乗り込んだ室内の印象は、「ムーヴ」に比べればやや狭いと感じます。良く言い換えると、包まれ感があるとも言えます。

室内寸法が示すように、数値は「ムーヴ」が全て上回っていますので、それがそのまま反映した形になっています。

標準仕様のインテリアは落ち着いた色合いで、どちらかと言うと地味な印象を受けます。このインテリアカラーは、若い世代よりも少し上の世代を、意識しているものと感じられます。

フロントシートは、ベンチタイプですがカーブでも運転姿勢が崩れ難く、体を良くサポートしてくれます。

メーターパネルは、スピード、タコメーターの丸型2眼で自発光式、文字盤の色は黒となっています。エレガントよりも、スポーティーさを感じさせるデザインです。

Dアシストと呼ばれる、パワースイッチはステアリング上に配置され、使い易い設計になっています。Dレンジでパワースイッチを入れると、エンジン回転数を高回転に維持する走りに切り替わり、車の反応が早くなります。4人乗車や登り坂では頼りになる機能です。
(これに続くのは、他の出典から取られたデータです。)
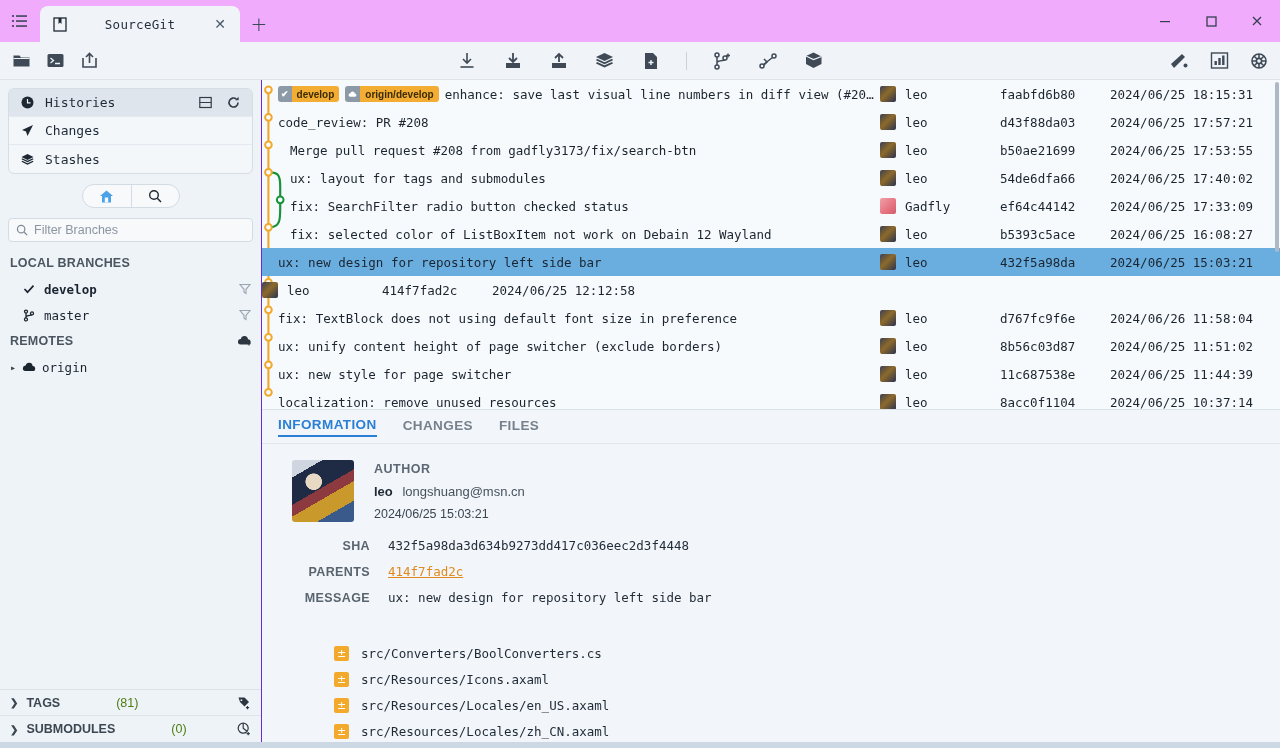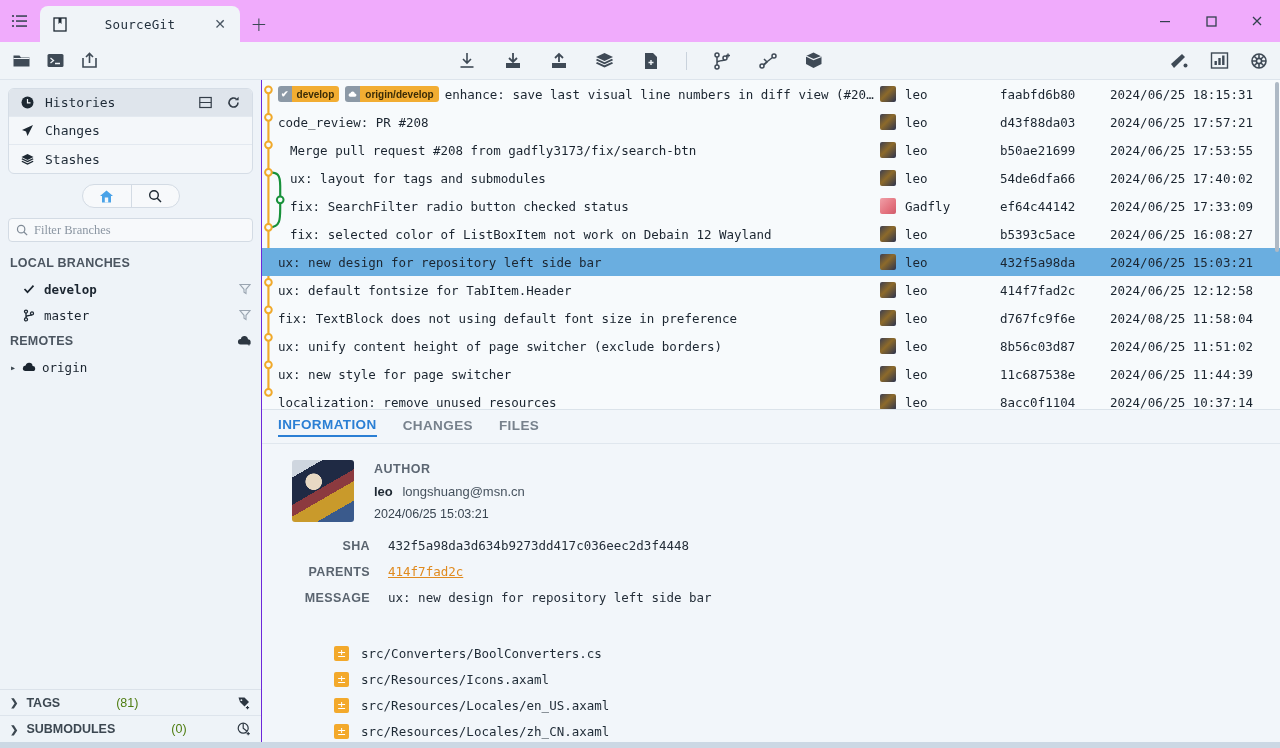"Filter Branches" .filter-box input { font-family: Liberation Serif, serif -> Liberation Sans, sans-serif }
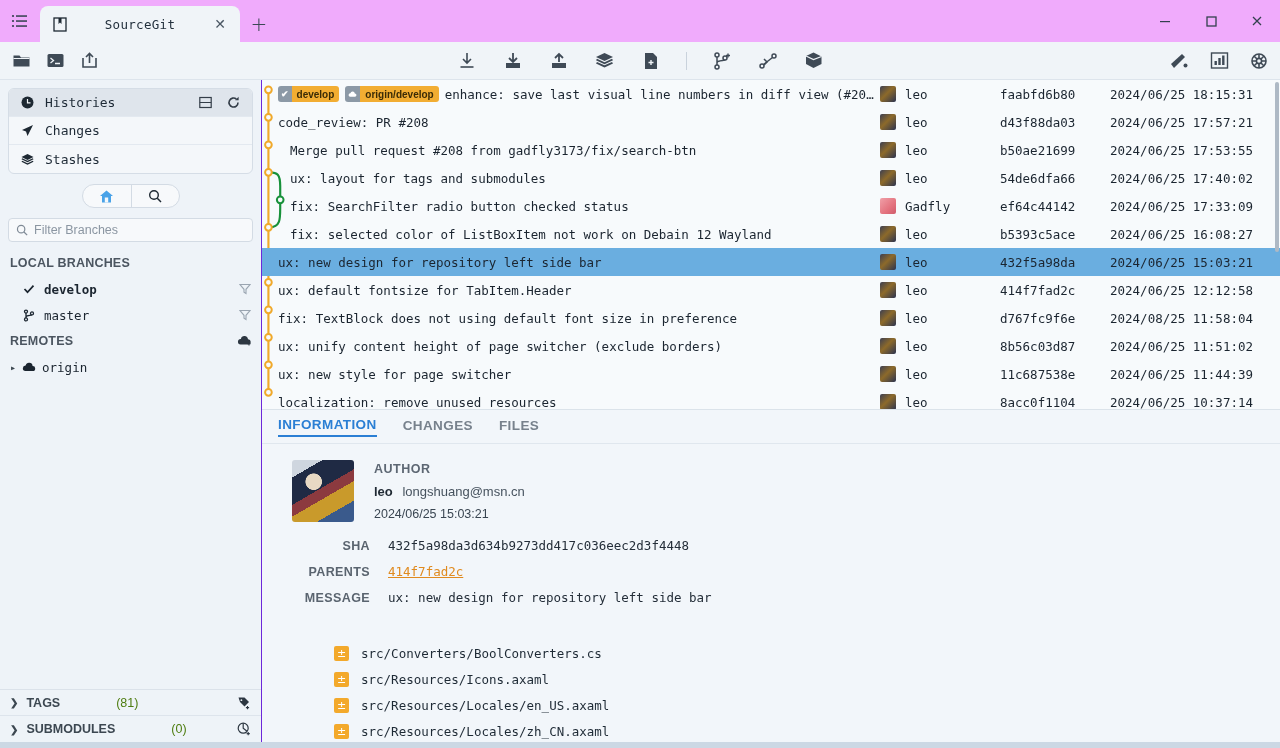"ux: default fontsize for TabItem.Header" div.subject { html: <div> <span>ux: default fontsize for TabItem.Header</span> </div> -> none }
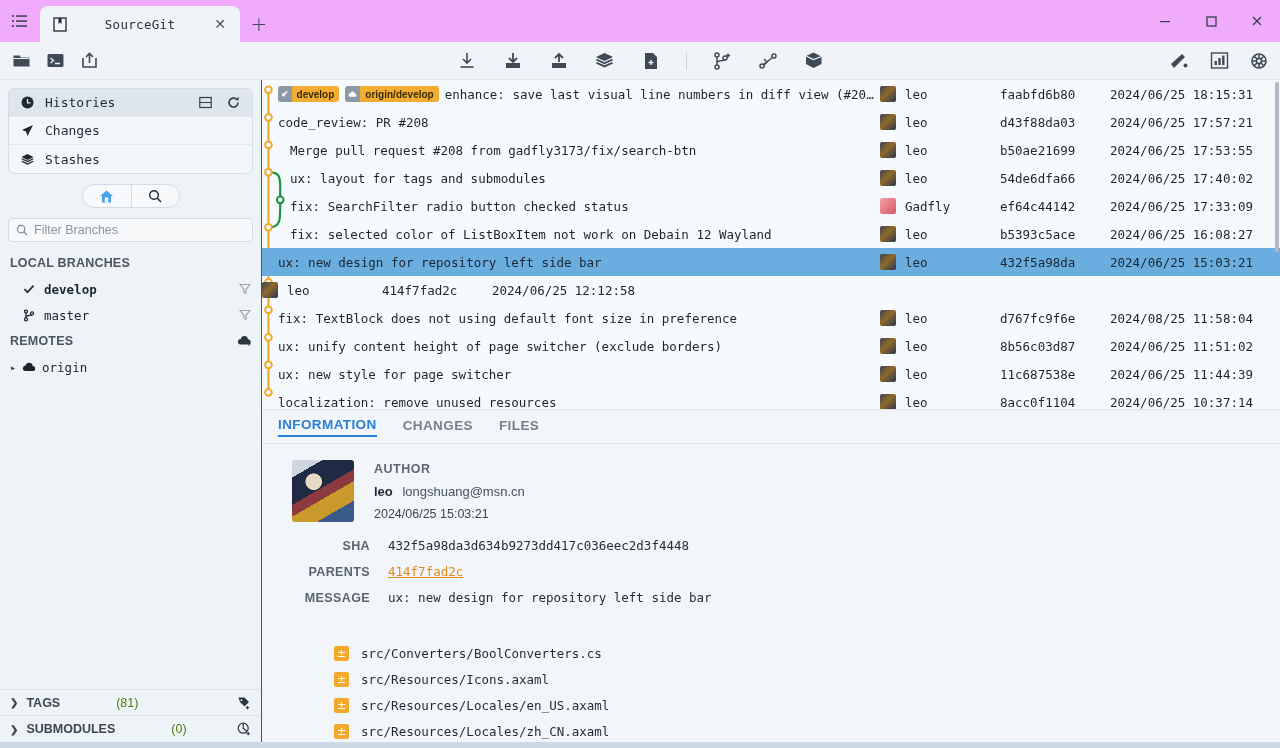"2024/08/25 11:58:04" div.time { text: 2024/08/25 -> 2024/06/26 }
Dアシストは便利な機能ですが、エンジン回転数を高回転域にキープするため、燃費が悪化するので使い過ぎには注意しましょう。

「スタイル」のタイヤサイズは、標準で165/55R15です。

これは「ムーブ」では、カスタムターボエンジン仕様のみに与えられているタイヤサイズです。やや、オーバースペックと思えますが、足元のドレスアップには貢献しています。

このタイヤを装着した「スタイル」の操縦性は、「ムーヴ」の操縦性にとても近く感じます。また、乗り心地も「ムーヴ」に似ていますが、「ムーヴ」よりも多少コツコツ感が伝わってきます。55扁平率のタイヤの影響と思われます。

165/55R15タイヤサイズの影響で、乗り心地はやや悪くなっていますが、操縦性は向上しています、カーブでのロールも少なくタイヤが踏ん張っている感じが伝わってきます。

パワーステアリングのフィールは、低速では軽く高速では重くなる、反応型だと思われますが、残念ながら路面の感じはあまり伝わって来ません。また、キャスターアクション(ハンドルを切った時に自分で元に戻ろうとする力)がやや強く感じられます。

「スタイル」はこんな人にオススメ

「スタイル」最大の売りは、やはり丸いスタイリングにあると思います。ミニをイメージさせるスタイリングが気に入れば、上質なインテリアも選択できるので、良い車を選択したと思えます。

ミニのイメージに、さらに近づけようとするなら、ルーフトップがホワイト仕様になる、2トーンのカラーを選べばさらに英国風な車に変身できます。

乗り心地も、大きくベース車の「ムーヴ」を超えたものではありませんし、運転していても「ムーヴ」に近い感覚ですので、乗り心地や操縦性の改善は、「スタイル」では大きなテーマではないのでしょう。

乗り心地や運転した感覚は、「ムーヴ」ですけど、「ミニのような車に仕上げられます」「上質感漂うインテリアにも変更できます」、とダイハツが提案した車が「スタイル」です。

そう、この車はスタイリングを楽しむための車なんです。

このコンセプトが気に入れば、大いにオススメできる1台に仕上がっています。